Even if you run your own blog, it is not a bad idea to occasionally write a really good one for a Guest Blog on a media-owned network. A post on our Guest Blog counts as a clip in your portfolio, is highly visible, will show up high on Google searches for your name, and thus will serve you well as your promotional material when you start pitching or applying for jobs.

You can find a number of good links about getting started, and about running your blog, on this wiki page.

Get some professional training

If you are further along in your career (e.g., research career) you may feel too old to waste another year or two of your life by going back to school. But if you are younger, e.g., just out of college, you may want to consider getting a Master’s at one of the specialized Science, Health and Environmental Reporting/Writing programs. There are several excellent programs to choose from, e.g., NYU, UCSC, MIT, UGA, UNC, USC, City University (London), UW-Madison and several others.

If that is too long (or expensive) for you, spend a summer at a science writing workshop, e.g., Banff or Santa Fe.

Or, if you are still in school, take some writing or journalism classes despite not needing them officially for your major.

Try to get an internship, perhaps in one of the popular science magazines.

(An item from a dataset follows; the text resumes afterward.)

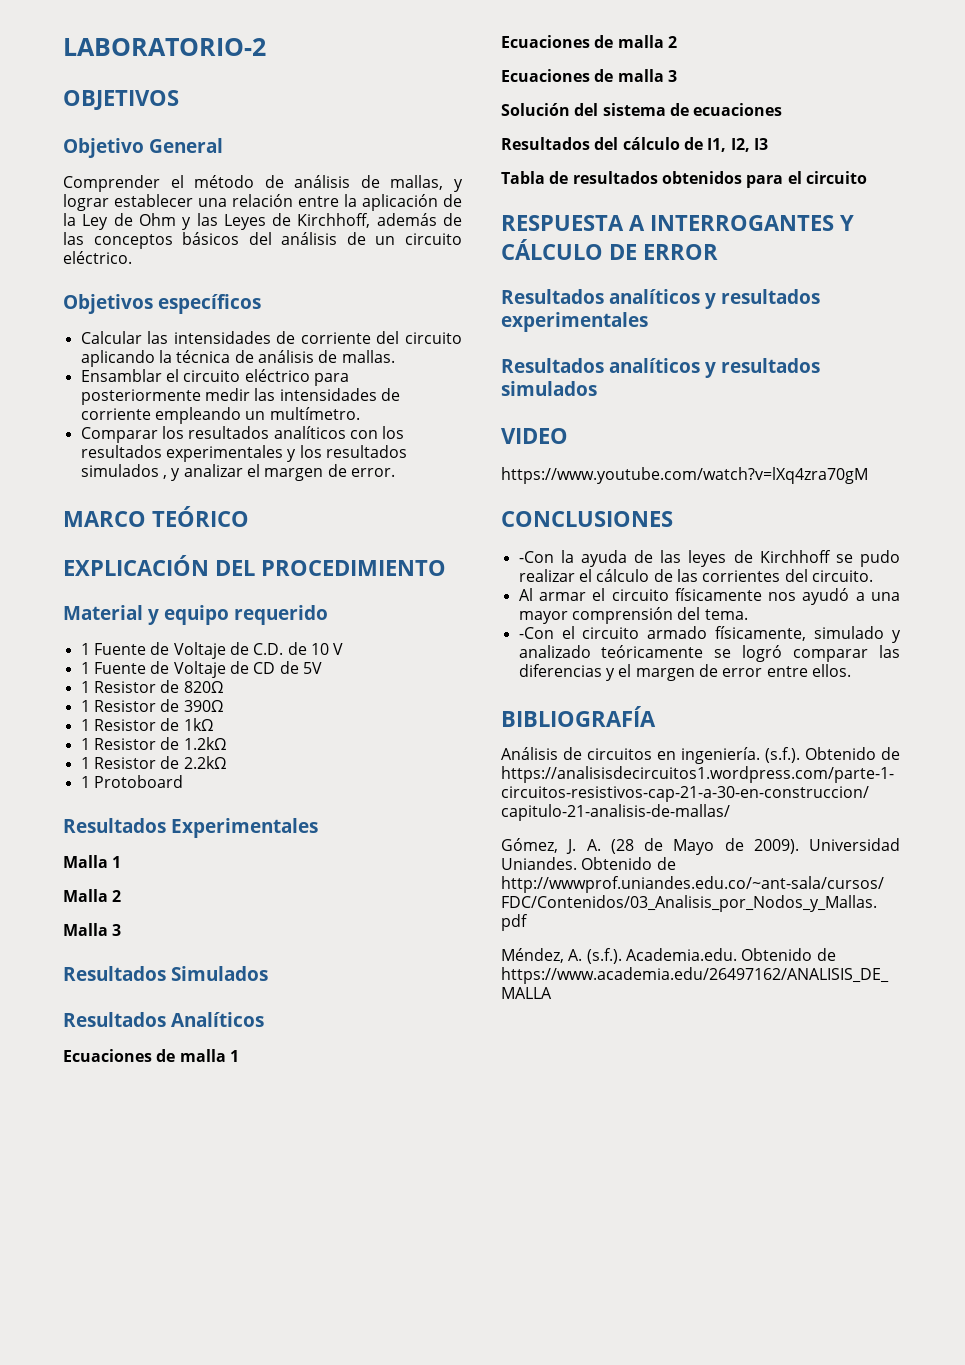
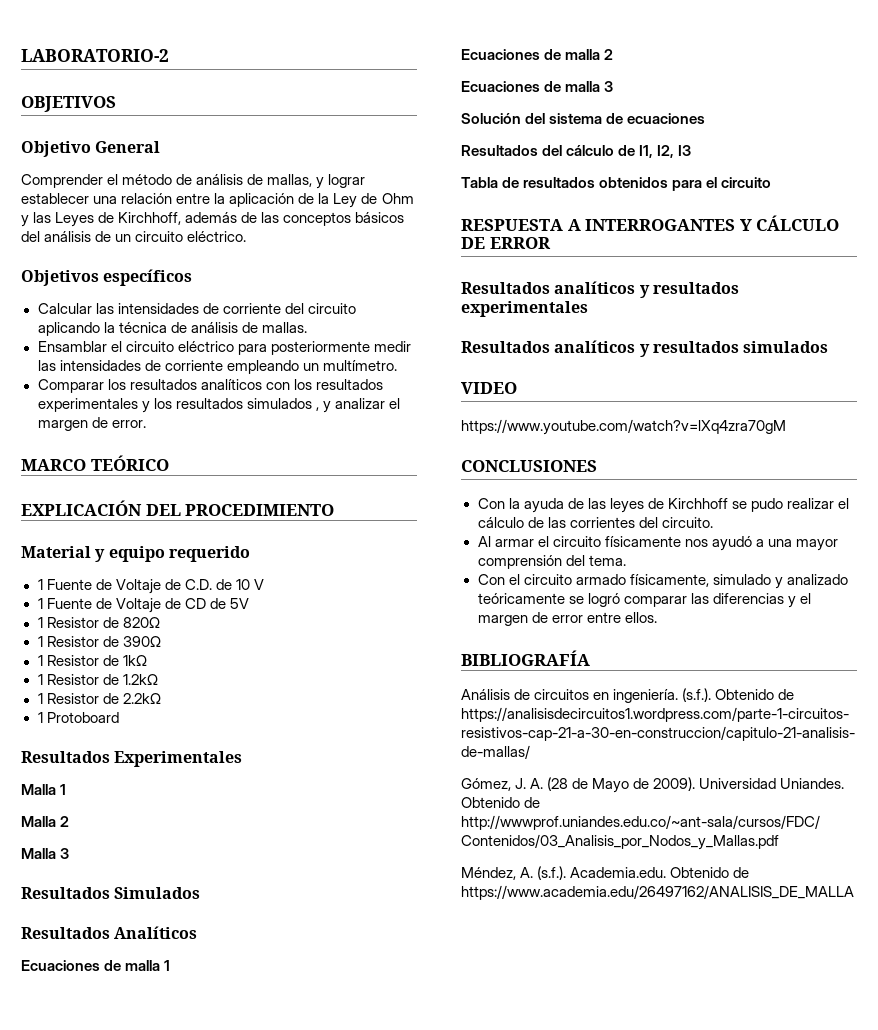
[518,551,554,563] -Con -> [477,498,505,509] Con
[518,627,554,639] -Con -> [477,574,505,585] Con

Nothing prepares you better than learning on the job.

Attend meetings with professional writing and journalism workshops, talks, panels and discussions, e.g,. ScienceWriters (NASW/CASW), ScienceOnline (either the annual flagship meeting in Raleigh, or one of the growing number of satellite events), AAAS annual meeting, SpotOn, or WCSJ. Use the opportunity to get to know (and get known by) editors and others whose careers are well in advance of yours, but also to meet your own peers and start forming your own posse of ‘Friends In Low Places’. Many of those events also have “Pitch sessions” where you can pitch your story ideas directly to editors.

Start reading, regularly and closely, sites that discuss journalism (especially science, environmental and health journalism), provide writing tips, provide media criticism, or provide information about unreliable scientific papers. These should probably include KSJ Tracker, CJR Observatory, NASW, Nieman Journalism Lab, The Open Notebook, The Science Writers’ Handbook, Embargo Watch, Retraction Watch, HealthNewsReview, SpotOn Blog, Communication Breakdown, and right here – The SA Incubator (I’d have listed the NYT Green Blog here, but sadly, it is now dead).

Read good science blogging by setting up ScienceSeeker as your homepage. Find out which blogs you like, subscribe to them, post comments, perhaps start out your own blogging by emulating their style until you develop your own.

Shameless Self-Promotion

If a blog post is published in a forest,….?

OK, you’ve been blogging for a while and now you are happy with your posts. You are ready for readers and their feedback. How do you get the readers to your blog? Good readers, with relevant interests and backgrounds, those who can provide valuable feedback?

First things first. Make your blog an official science blog by applying to have it aggregated at ScienceSeeker. ScienceSeeker is a portal for science writing and blogging, a result of fusion and then further development of Scienceblogging.org and Researchblogging.org (COI: I am one of the founders of ScienceSeeker, which is a ScienceOnline project). It keeps getting developed and adding new features.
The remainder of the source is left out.